私も困惑しかないだろうな。だって、私には芽衣がいる。芽衣以外興味ないから、貰ってもどうすることもできない。

だったら芽衣は一体、何と戦っているの?ラブレターのことは気にしなくていいのかな?

機嫌が悪い理由を教えて欲しい。



「私には分からないけど、きっと芽衣ちゃんの中で何かと戦っているのよ」


「戦ってるの?」


「男女の交際とは違う何かがあるのかもね」


「そうなのかな…」


「気にしなくて大丈夫よ。芽衣ちゃんは水希のこと大好きだから」


「へへ///…そうだよね」



お姉ちゃんと話せて気持ちがスッキリした。どんっと構えて、芽衣を包み込めるぐらい大きな器を持たないといけない。

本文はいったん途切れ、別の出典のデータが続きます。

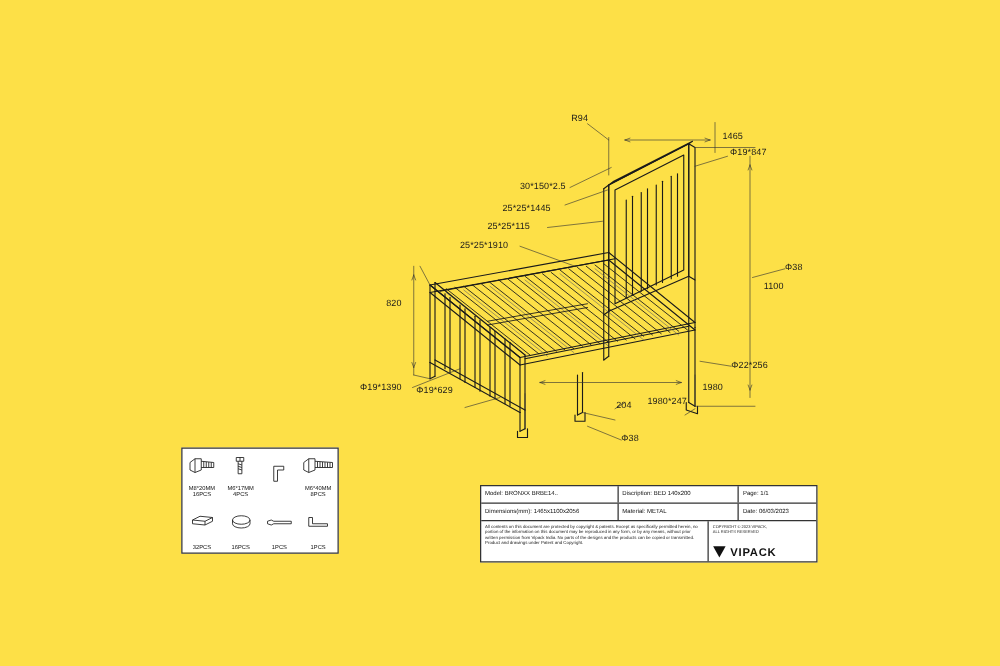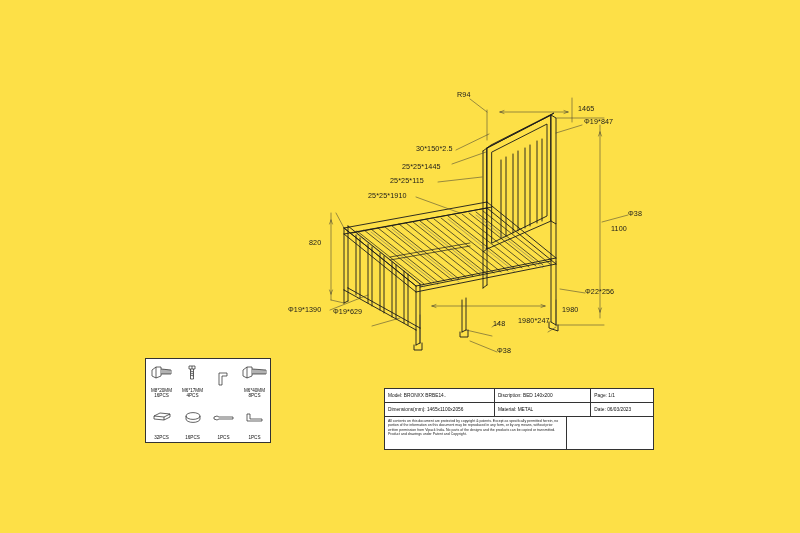--- a/index.html
+++ b/index.html
@@ -346,21 +346,21 @@
   <div class="dim-label" style="left:402px; top:162px;">25*25*1445</div>
   <div class="dim-label" style="left:390px; top:176px;text-align:right;">25*25*115</div>
   <div class="dim-label" style="left:368px; top:191px;">25*25*1910</div>
   <div class="dim-label" style="left:628px; top:209px;">Φ38</div>
   <div class="dim-label" style="left:611px; top:224px;">1100</div>
   <div class="dim-label" style="left:309px; top:238px;">820</div>
   <div class="dim-label" style="left:585px; top:287px;">Φ22*256</div>
   <div class="dim-label" style="left:288px; top:305px;">Φ19*1390</div>
   <div class="dim-label" style="left:538px; top:305px;margin-left:24px;">1980</div>
   <div class="dim-label" style="left:333px; top:307px;">Φ19*629</div>
-  <div class="dim-label" style="left:493px; top:319px;">148</div>
+  <div class="dim-label" style="left:493px; top:319px;">204</div>
   <div class="dim-label" style="left:518px; top:316px;">1980*247</div>
   <div class="dim-label" style="left:497px; top:346px;">Φ38</div>
 
   <div id="parts-box">
     <div class="parts-grid">
 
       <div class="part-cell">
         <div class="part-art">
           <svg width="26" height="18" viewBox="0 0 26 18">
             <g fill="none" stroke="#222" stroke-width="0.7">
@@ -487,17 +487,27 @@
       <div class="tb-cell c-desc">
         <span>Material:</span>&nbsp;<span>METAL</span>
       </div>
       <div class="tb-cell c-page">
         <span>Date:</span>&nbsp;<span>06/03/2023</span>
       </div>
     </div>
 
     <div class="tb-row">
       <div class="tb-legal">All contents on this document are protected by copyright &amp; patents. Except as specifically permitted herein, no portion of the information on this document may be reproduced in any form, or by any means, without prior written permission from Vipack India. No parts of the designs and the products can be copied or transmitted. Product and drawings under Patent and Copyright.</div>
+      <div class="tb-brand">
+        <div class="tb-copy" style="white-space:pre-line;">COPYRIGHT © 2023 VIPACK,
+ALL RIGHTS RESERVED</div>
+        <div class="brand-row">
+          <svg width="11" height="11" viewBox="0 0 11 11">
+            <polygon points="0.5,1 10.5,1 5.5,10" fill="#111"></polygon>
+          </svg>
+          <span class="brand-name">VIPACK</span>
+        </div>
+      </div>
     </div>
 
   </div>
 
 </div>
 
 </body></html>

芽衣の恋人は私で、私の恋人は芽衣なんだから自信を持つよ。



「良い誕生日になるといいね」


「うん」


「芽衣ちゃんを大切にしなさいね」


「したいけど…いつも泣かしちゃう」



私の想いはいつも空回りする。大事にしてるつもりだけど、私が勝手にそう思っているだけかもしれない。

恋に不器用すぎて、芽衣を泣かしてしまう。



「2人だったら大丈夫」


「お姉ちゃん、ありがとう…」


「よし、思いっきり走るわよ」


「うん!」



あの小さな体をギュッと抱きしめたい。可愛すぎて困るぐらい小悪魔な芽衣は、私の心をがっちりと掴み私を常に翻弄させる。

芽衣の色々な表情を知り、いつもドキドキする私の心は常に熱を持つ。


お姉ちゃんは私の冷却剤だ。芽衣同様、私もヤキモチ焼きだし嫉妬もする。お姉ちゃんのお陰で少しずつ成長できてる気がするけど…前、芽衣に私はフラフラしていると言われた。もしかしたら、私は自分で気付いてないだけで芽衣を苦しめているのかな。


芽衣、ごめんね。フラフラして。ひかるに対しての私の態度が芽衣を傷つけていると知ったけど、難しくて、、私とひかるの間には本当に友情しかないからだ。

私が好きなのは芽衣だけだよ。芽衣が大好きなんだよ。これだけは信じて。